Documents reviewed by the The Wall Street Journal following the explosive reporting that led to whistleblower Frances Haugen’s Senate testimony October 5 reveal that two years ago Facebook cut time for human reviewers to analyze hate-speech complaints and leaned more heavily on AI enforcement.

Facebook allegedly then “inflated the apparent success of the technology in its public statistics,” WSJ reports. This despite the fact that “Facebook’s AI can’t consistently identify first-person shooting videos, racist rants and even, in one notable episode that puzzled internal researchers for weeks, the difference between cockfighting and car crashes.”

The article quotes a senior engineer and research scientist’s mid-2019 assessment that the company was far from a goal of being able to use AI to reliably control hate speech, estimating the automated technology “removed posts that generated just 2 percent of the views of hate speech on the platform that violated its rules,” says WSJ. “The problem is that we do not and possibly never will have a model that captures even a majority of integrity harms, particularly in sensitive areas,” the article quotes the engineer as saying.

“Recent estimates suggest that unless there is a major change in strategy, it will be very difficult to improve this beyond 10-20 percent in the short-medium term,” he wrote.

This March, a different team of Facebook staffers updated the conclusions, estimating AI was removing posts that triggered 3 to 5 percent of hate speech views, and 0.6 percent of all content that transgressed Facebook’s rules against violence and incitement.

Facebook spokesman Andy Stone said that the percentages referred to posts that were removed by AI but didn’t include other types of removal action, including ranking flagged posts lower in news feeds. By that measure, the incidence of non-compliant content “has been shrinking,” WSJ writes of “what the company considers its most important enforcement metric.”

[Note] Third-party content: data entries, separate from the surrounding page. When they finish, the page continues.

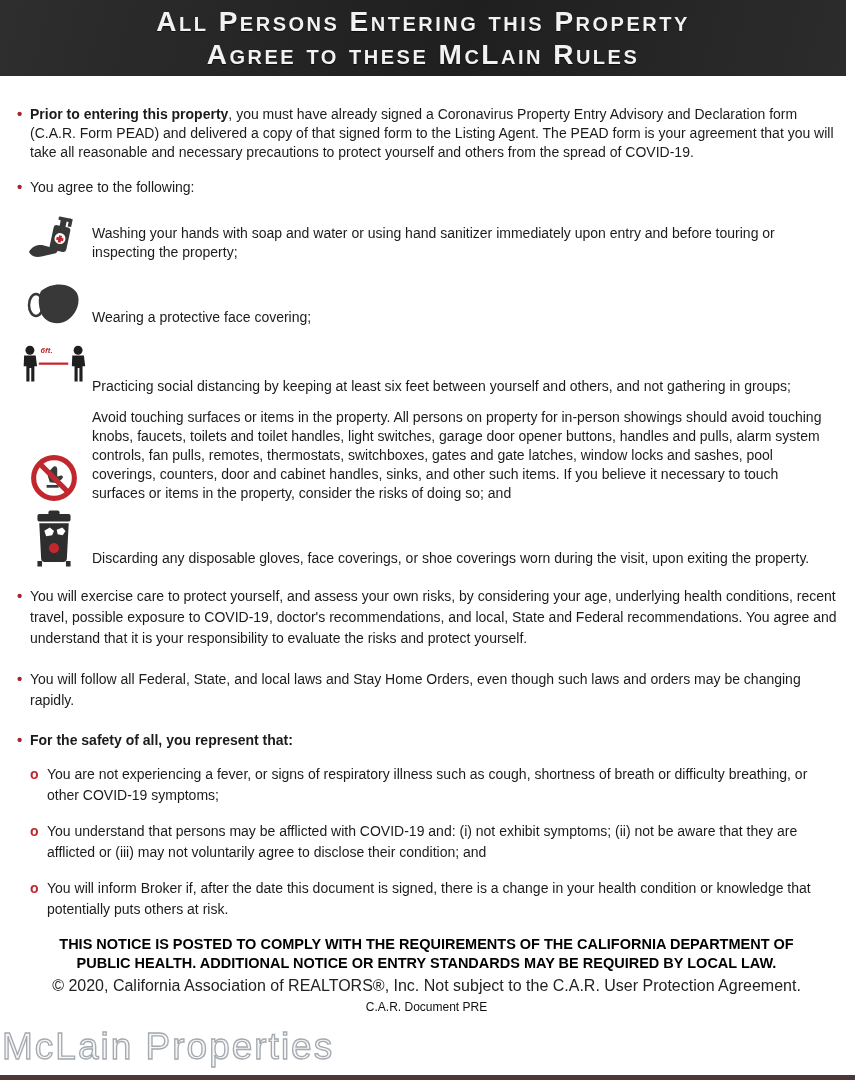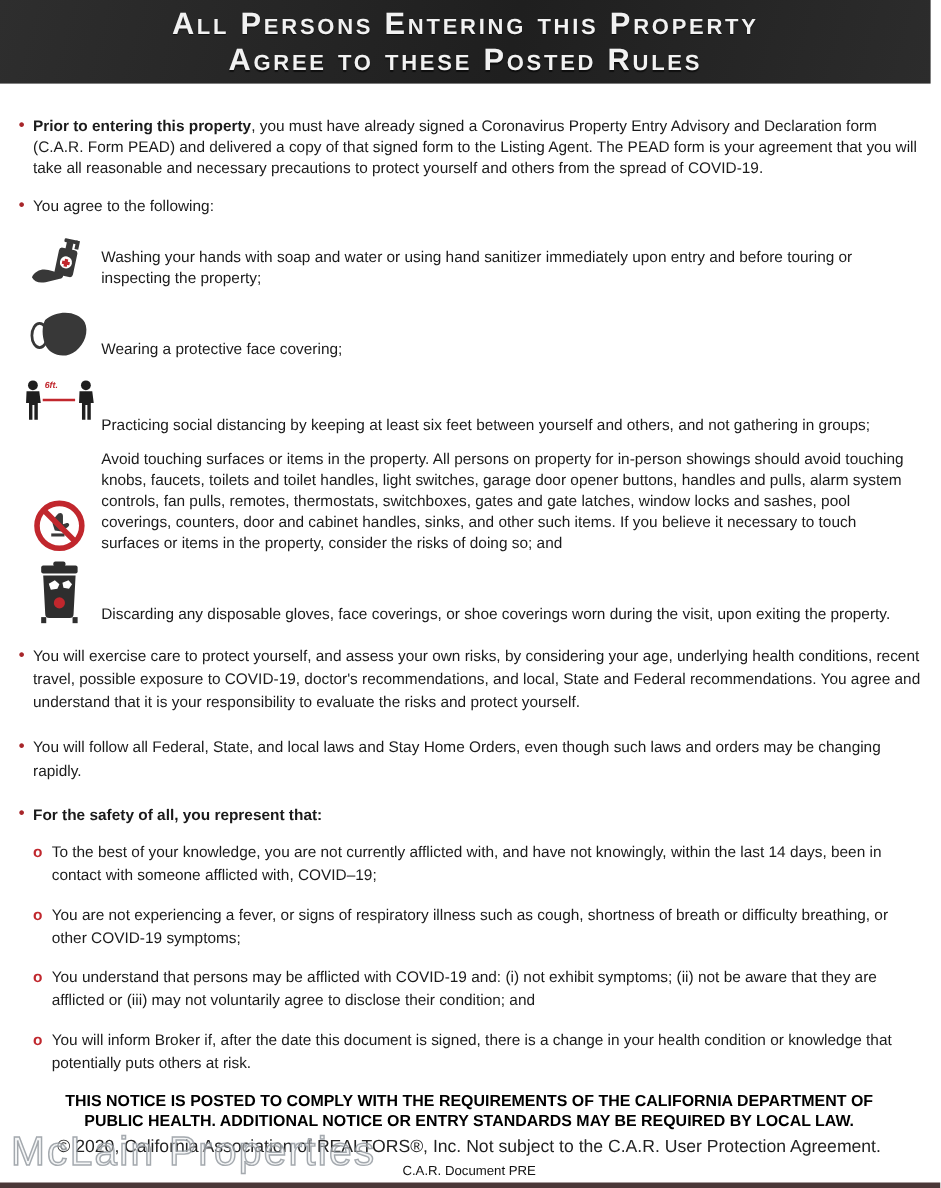--- a/index.html
+++ b/index.html
@@ -58,34 +58,34 @@
     color:#c0272d;font-weight:700;font-size:14px;
   }
   
   .footer{text-align:center;margin-top:2px;}
   .notice{font-weight:700;font-size:14.5px;line-height:19px;color:#000000;}
   .copyright{font-size:16px;margin-top:3px;color:#222;}
   .doc-id{font-size:12px;margin-top:3px;color:#111;}
   .bottom-bar{position:absolute;left:0;bottom:0;width:100%;height:5px;background:#4a3838;}
   
   .watermark{
-    position:absolute;left:10px;top:1026px;
+    position:absolute;left:2px;top:1026px;
     font-size:37px;letter-spacing:2px;font-weight:400;
     color:rgba(233,236,238,0.45);
     -webkit-text-stroke:1.3px rgba(148,154,160,0.85);
     z-index:10;pointer-events:none;white-space:nowrap;
   }
   svg{display:block;}
 </style>
 </head>
 <body>
 
 <header class="banner">
   <div class="title-line">All Persons Entering this Property</div>
-  <div class="title-line">Agree to these Posted Rules</div>
+  <div class="title-line">Agree to these McLain Rules</div>
 </header>
 
 <main class="content">
 
   <p class="bullet mb16"><b class="lead">Prior to entering this property</b><span>, you must have already signed a Coronavirus Property Entry Advisory and Declaration form (C.A.R. Form PEAD) and delivered a copy of that signed form to the Listing Agent. The PEAD form is your agreement that you will take all reasonable and necessary precautions to protect yourself and others from the spread of COVID-19.</span></p>
 
   <p class="bullet mb15">You agree to the following:</p>
 
   <div class="icon-row r1">
     <div class="icon-cell">
@@ -157,21 +157,20 @@
         <rect x="38" y="57" width="5" height="6" fill="#2e2e2e"></rect>
       </svg>
     </div>
     <div class="icon-text">Discarding any disposable gloves, face coverings, or shoe coverings worn during the visit, upon exiting the property.</div>
   </div>
 
   <p class="bullet care">You will exercise care to protect yourself, and assess your own risks, by considering your age, underlying health conditions, recent travel, possible exposure to COVID-19, doctor's recommendations, and local, State and Federal recommendations. You agree and understand that it is your responsibility to evaluate the risks and protect yourself.</p>
   <p class="bullet care">You will follow all Federal, State, and local laws and Stay Home Orders, even though such laws and orders may be changing rapidly.</p>
 
   <p class="bullet safety-head">For the safety of all, you represent that:</p>
-  <p class="sub-bullet">To the best of your knowledge, you are not currently afflicted with, and have not knowingly, within the last 14 days, been in contact with someone afflicted with, COVID–19;</p>
   <p class="sub-bullet">You are not experiencing a fever, or signs of respiratory illness such as cough, shortness of breath or difficulty breathing, or other COVID-19 symptoms;</p>
   <p class="sub-bullet">You understand that persons may be afflicted with COVID-19 and: (i) not exhibit symptoms; (ii) not be aware that they are afflicted or (iii) may not voluntarily agree to disclose their condition; and</p>
   <p class="sub-bullet">You will inform Broker if, after the date this document is signed, there is a change in your health condition or knowledge that potentially puts others at risk.</p>
 
   <div class="footer">
     <div class="notice">THIS NOTICE IS POSTED TO COMPLY WITH THE REQUIREMENTS OF THE CALIFORNIA DEPARTMENT OF</div>
     <div class="notice">PUBLIC HEALTH.  ADDITIONAL NOTICE OR ENTRY STANDARDS MAY BE REQUIRED BY LOCAL LAW.</div>
     <div class="copyright">© 2020, California Association of REALTORS®, Inc.  Not subject to the C.A.R. User Protection Agreement.</div>
     <div class="doc-id">C.A.R. Document PRE</div>
   </div>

But top Facebook executives, including CEO Mark Zuckerberg, professed AI as an immediate solution for minimizing “the vast majority of problematic content,” says WSJ, noting “the company often says that nearly all of the hate speech it takes down was discovered by AI before it was reported by users,” a figure characterized as its “proactive detection rate,” which the company pegged at “nearly 98 percent as of earlier this year.”

Civil rights groups, media critics and academics have, however, expressed skepticism that the AI detection rate shows that degree of progress, sometimes offering their own contrasting studies. “They won’t ever show their work,” Color of Change president Rashad Robinson said. “We ask … how did you get that number? And then it’s like crickets.”